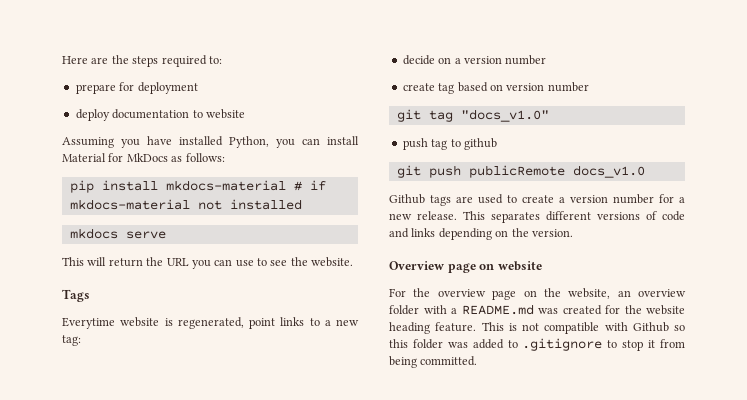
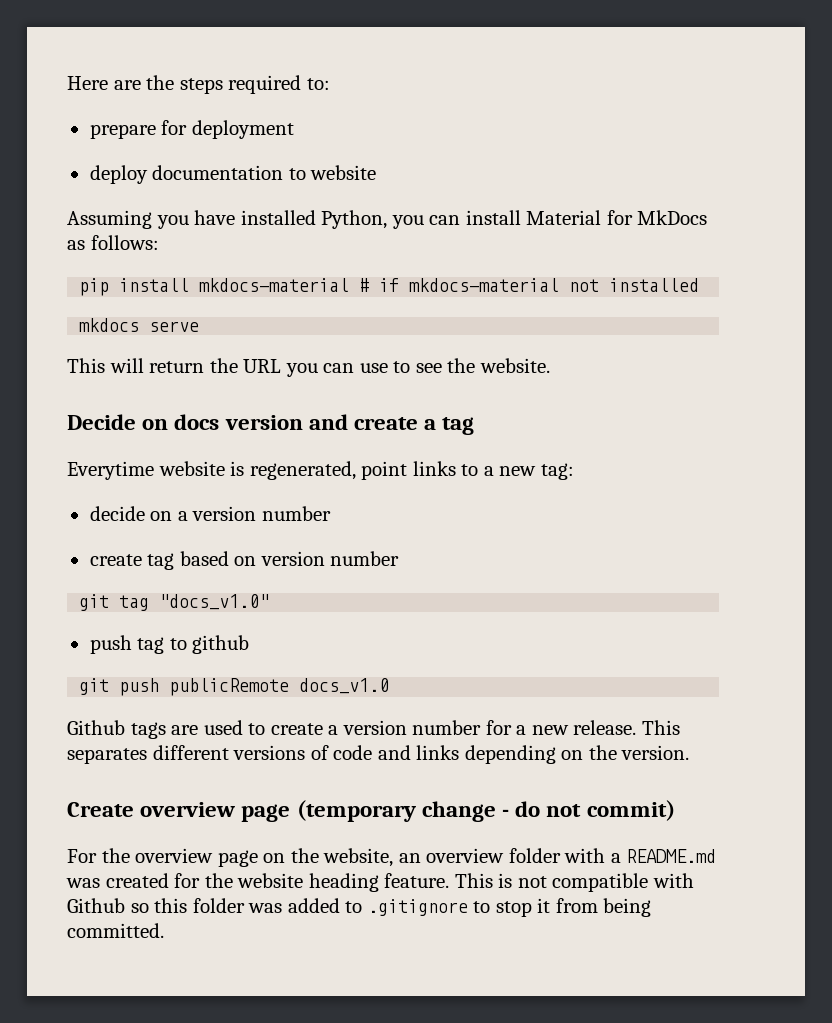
- Tags
+ Decide on docs version and create a tag
- Overview page on website
+ Create overview page (temporary change - do not commit)

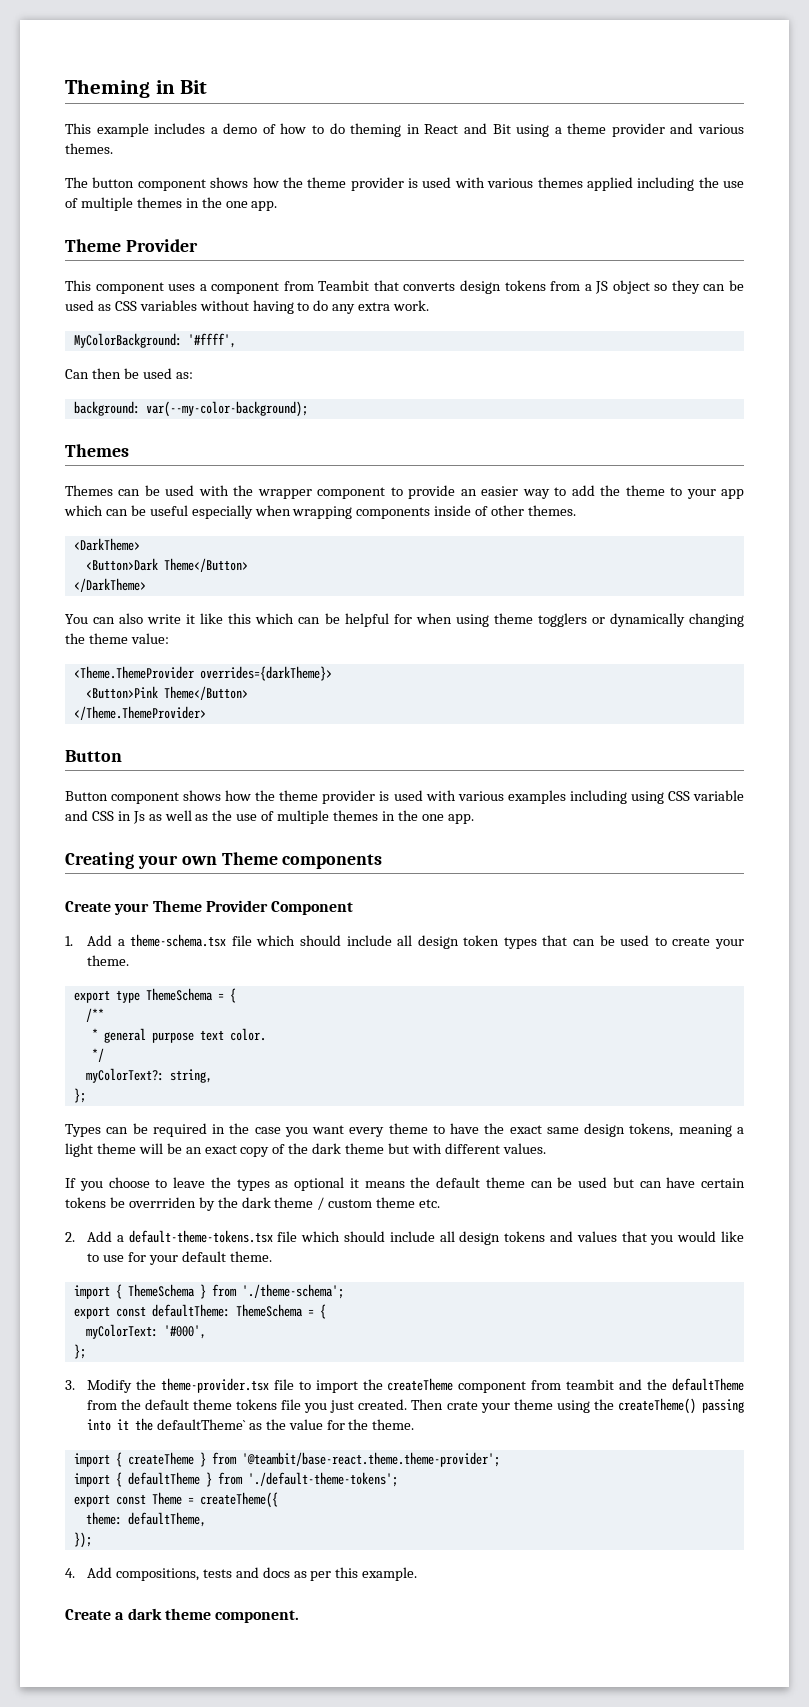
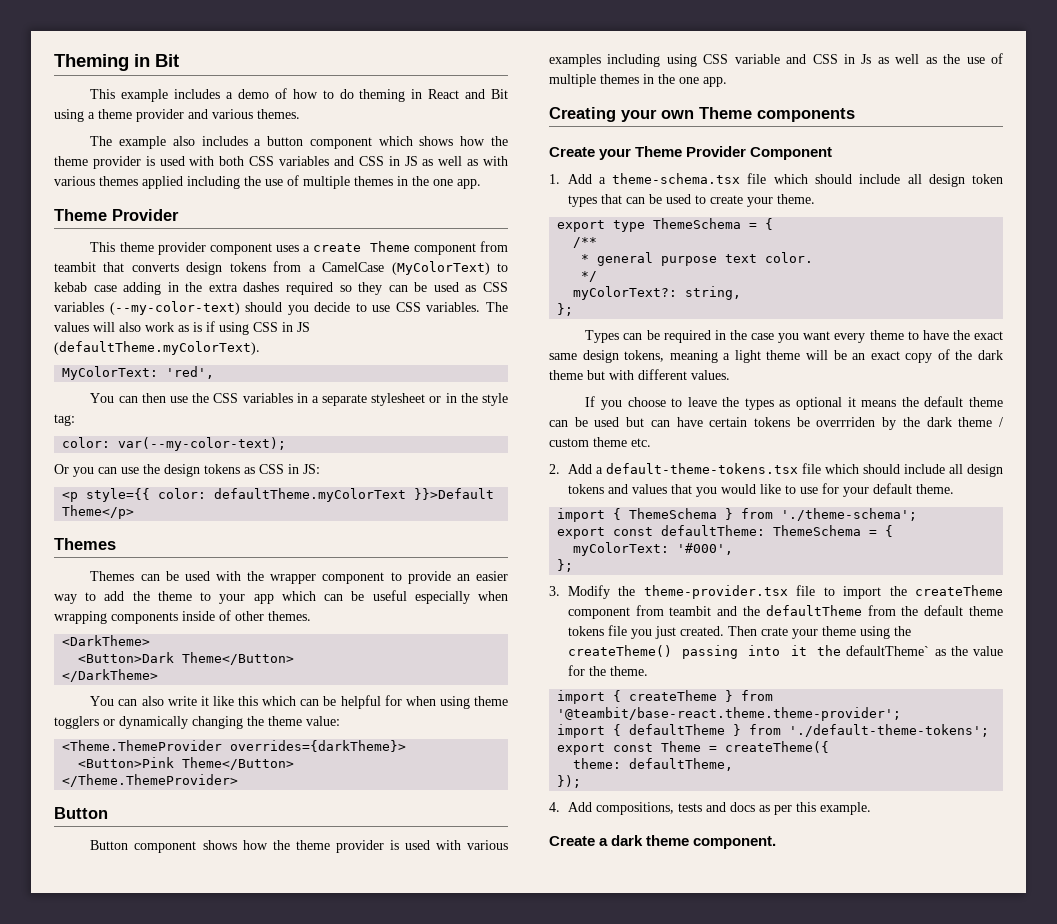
- The button component shows how the theme provider is used with various themes applied including the use of multiple themes in the one app.
+ The example also includes a button component which shows how the theme provider is used with both CSS variables and CSS in JS as well as with various themes applied including the use of multiple themes in the one app.
- This component uses a component from Teambit that converts design tokens from a JS object so they can be used as CSS variables without having to do any extra work.
- MyColorBackground: '#ffff',
- Can then be used as:
- background: var(--my-color-background);
+ This theme provider component uses a create Theme component from teambit that converts design tokens from a CamelCase (MyColorText) to kebab case adding in the extra dashes required so they can be used as CSS variables (--my-color-text) should you decide to use CSS variables. The values will also work as is if using CSS in JS (defaultTheme.myColorText).
+ MyColorText: 'red',
+ You can then use the CSS variables in a separate stylesheet or in the style tag:
+ color: var(--my-color-text);
+ Or you can use the design tokens as CSS in JS:
+ <p style={{ color: defaultTheme.myColorText }}>Default Theme</p>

☆ ☆ ☆ ☆

_Required work_
Filter the entries down to the lines that hold "component". Copy those lines.

_Solution_
- The button component shows how the theme provider is used with various themes applied including the use of multiple themes in the one app.
+ The example also includes a button component which shows how the theme provider is used with both CSS variables and CSS in JS as well as with various themes applied including the use of multiple themes in the one app.
- This component uses a component from Teambit that converts design tokens from a JS object so they can be used as CSS variables without having to do any extra work.
+ This theme provider component uses a create Theme component from teambit that converts design tokens from a CamelCase (MyColorText) to kebab case adding in the extra dashes required so they can be used as CSS variables (--my-color-text) should you decide to use CSS variables. The values will also work as is if using CSS in JS (defaultTheme.myColorText).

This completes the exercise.